BEGIN AVAILABLE RECORDS

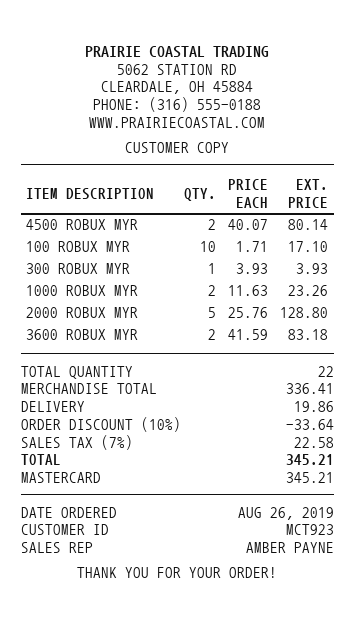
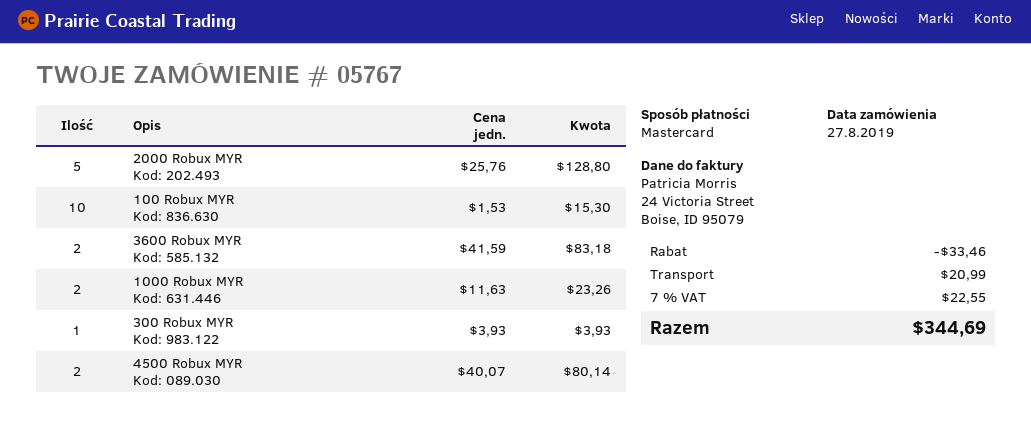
order date: 2019-08-26 -> 2019-08-27
100 ROBUX MYR: 10 x 1.71 = 17.10 -> 10 x 1.53 = 15.30
discount: 33.64 -> 33.46
shipping: 19.86 -> 20.99
tax: 7% = 22.58 -> 7% = 22.55
total: 345.21 -> 344.69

END AVAILABLE RECORDS

* _AIM OF THE TASK_: A faithful transcription of the material, with no pictures, is the expected result.

* _RESULT FOR THIS TASK_:
order date: 2019-08-26 -> 2019-08-27
100 ROBUX MYR: 10 x 1.71 = 17.10 -> 10 x 1.53 = 15.30
discount: 33.64 -> 33.46
shipping: 19.86 -> 20.99
tax: 7% = 22.58 -> 7% = 22.55
total: 345.21 -> 344.69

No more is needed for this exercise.